Below are some records. How many of their lines contain the string "uses"? Give the number only.

Change detection outputs
________

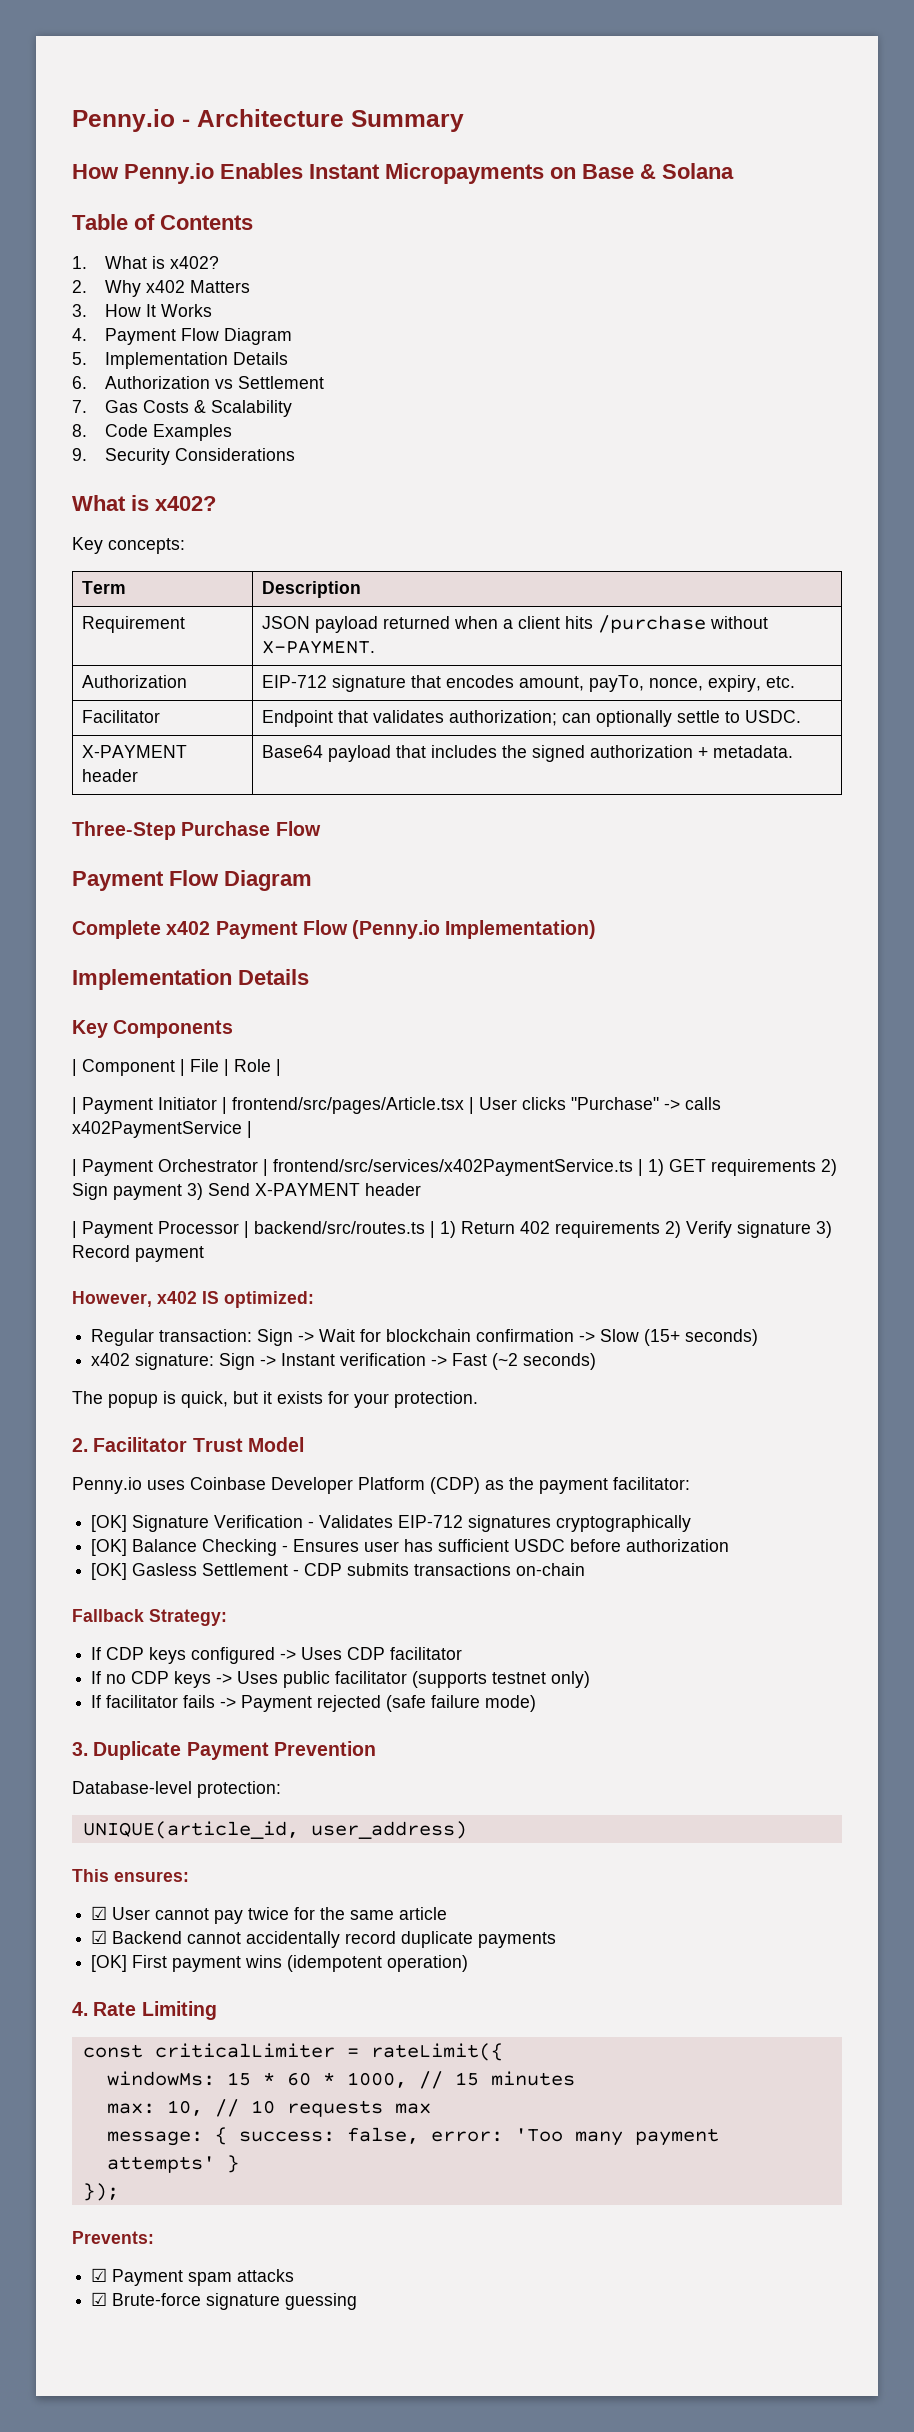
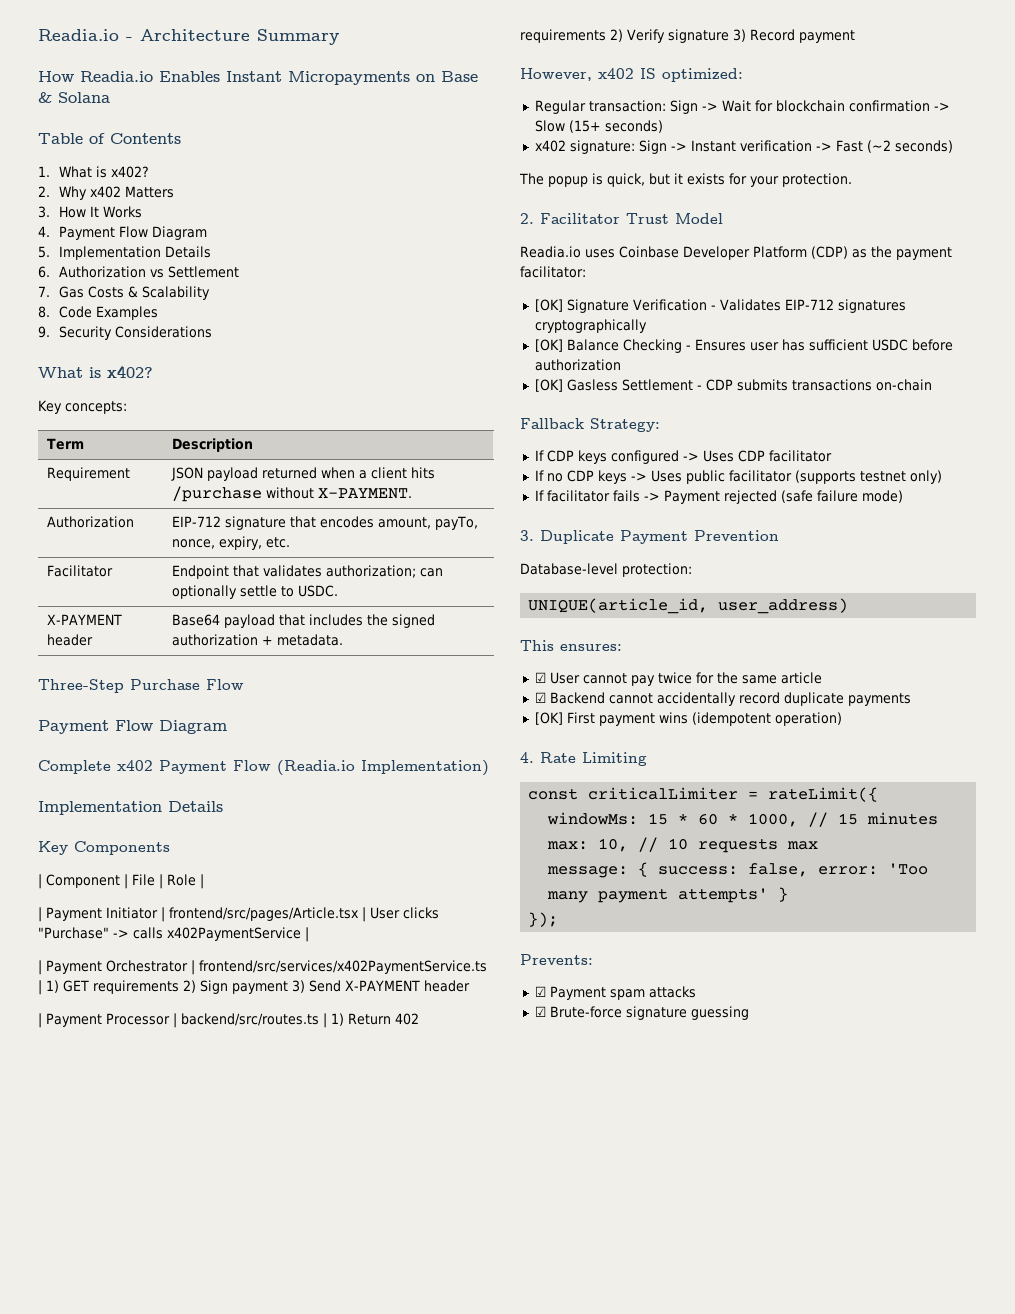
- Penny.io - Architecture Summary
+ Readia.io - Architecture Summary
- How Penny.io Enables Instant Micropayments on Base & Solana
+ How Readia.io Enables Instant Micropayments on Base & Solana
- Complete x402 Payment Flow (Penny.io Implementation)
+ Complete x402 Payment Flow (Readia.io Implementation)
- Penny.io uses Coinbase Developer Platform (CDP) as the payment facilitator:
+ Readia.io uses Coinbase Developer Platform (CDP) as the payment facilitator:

________

> Response to this task
2